Each line from the one containing "[60,120,71,129] 4. -> [35,160,46,170] 5." to the end of the data must be copied exactly, the first and last included; no other lines and no pictures belong in the copy.
------------------------------
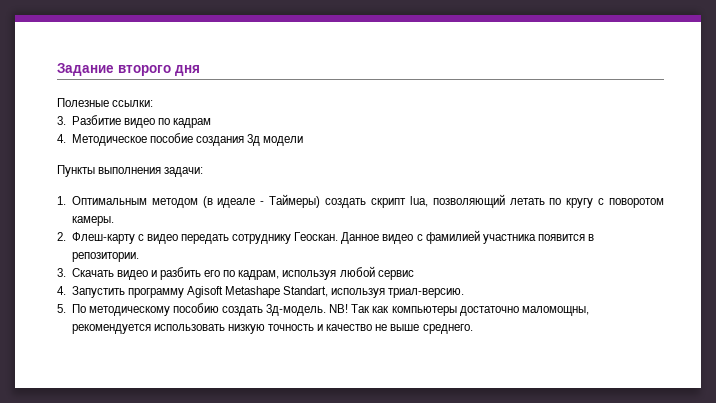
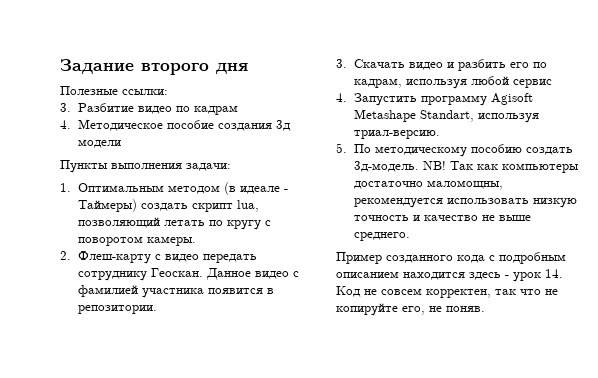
(473, 329) none -> [336,252,566,264] [336,269,563,282] [336,286,558,298] [336,303,485,316] // Пример созданного кода с подробным описанием находится здесь - урок 14. Код не совсем корректен, так что не копируйте его, не поняв.

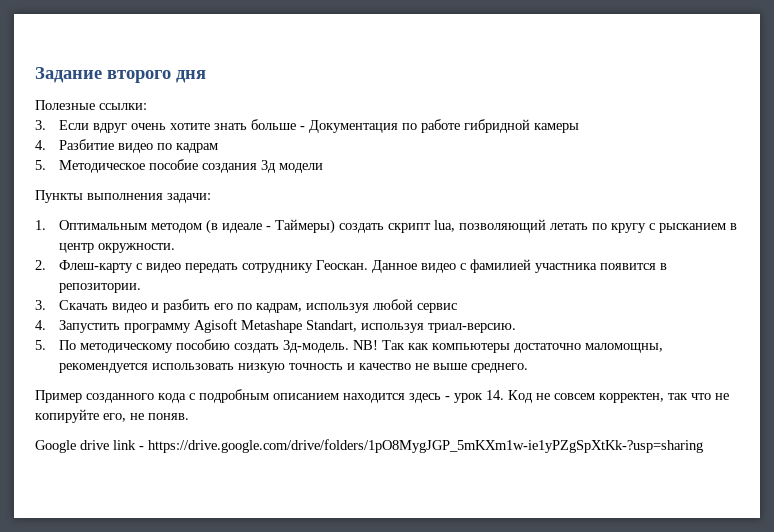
(71, 107) none -> [59,119,580,133] [35,140,46,150] Если вдруг очень хотите знать больше - Документация по работе гибридной камеры // 4.
[60,120,71,129] 4. -> [35,160,46,170] 5.
[78,236,197,246] поворотом камеры. -> [659,223,738,233] [59,243,176,253] рысканием в центр окружности.
(485, 309) none -> [35,439,703,453] // Google drive link - https://drive.google.com/drive/folders/1pO8MygJGP_5mKXm1w-ie1yPZgSpXtKk-?usp=sharing

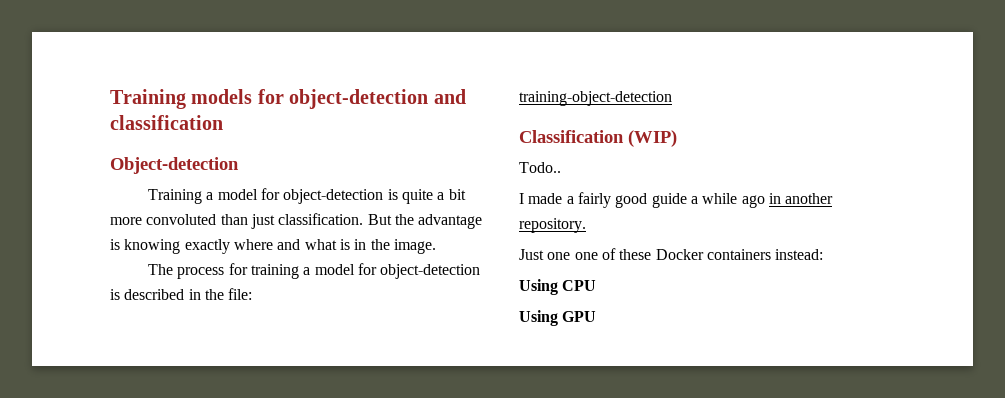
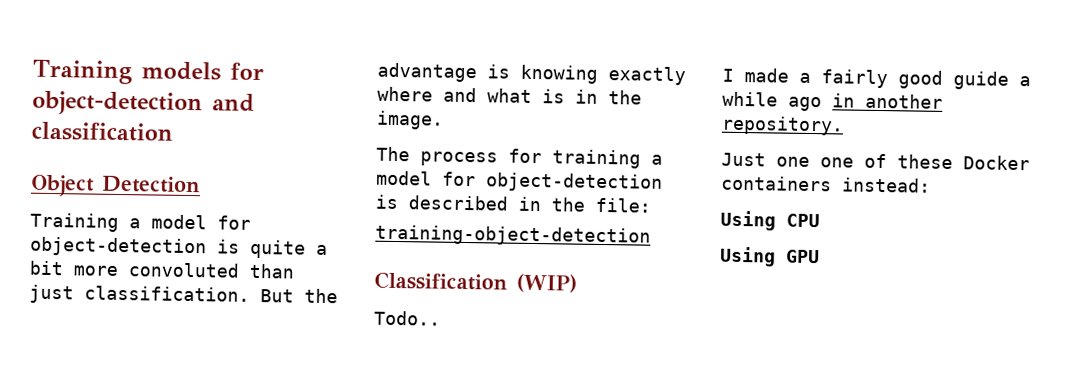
[110,157,239,174] Object-detection -> [30,174,201,197] Object Detection

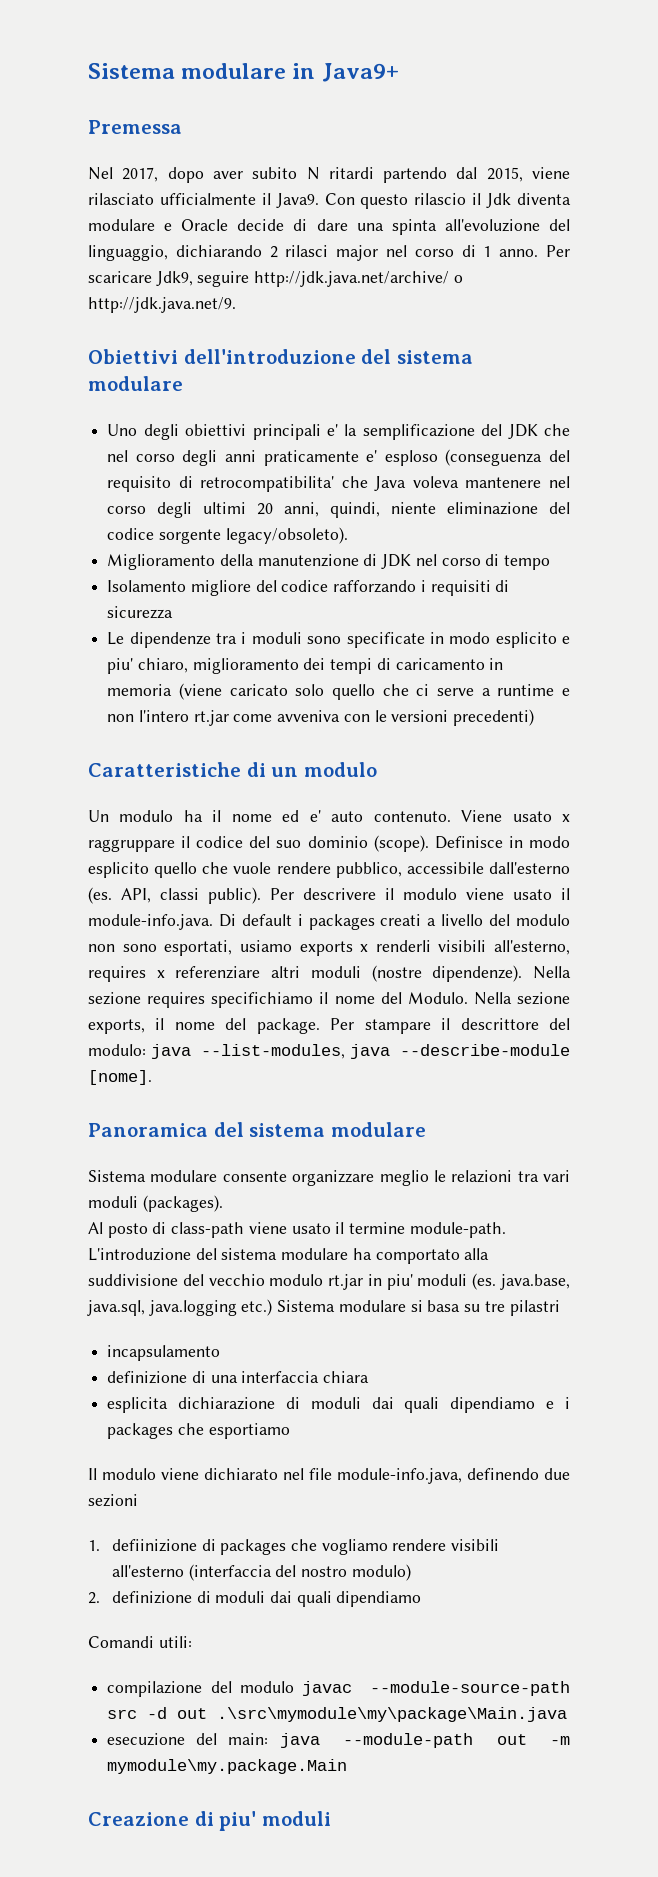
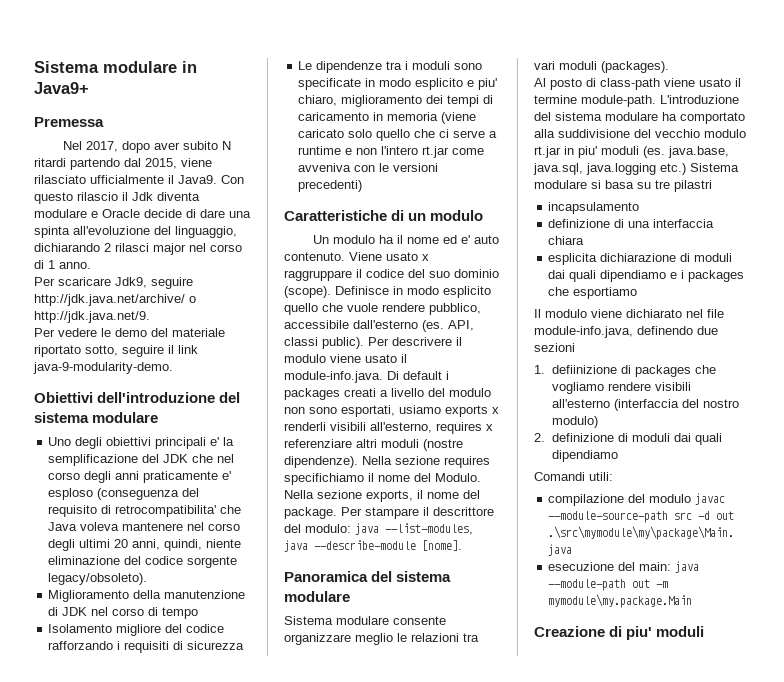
(539, 253) none -> (91, 265) //
(236, 305) none -> [34,328,225,337] [34,345,198,357] [33,362,173,374] // Per vedere le demo del materiale riportato sotto, seguire il link java-9-modularity-demo.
------------------------------
SOLVED EXERCISE
[60,120,71,129] 4. -> [35,160,46,170] 5.
[78,236,197,246] поворотом камеры. -> [659,223,738,233] [59,243,176,253] рысканием в центр окружности.
(485, 309) none -> [35,439,703,453] // Google drive link - https://drive.google.com/drive/folders/1pO8MygJGP_5mKXm1w-ie1yPZgSpXtKk-?usp=sharing

[110,157,239,174] Object-detection -> [30,174,201,197] Object Detection

(539, 253) none -> (91, 265) //
(236, 305) none -> [34,328,225,337] [34,345,198,357] [33,362,173,374] // Per vedere le demo del materiale riportato sotto, seguire il link java-9-modularity-demo.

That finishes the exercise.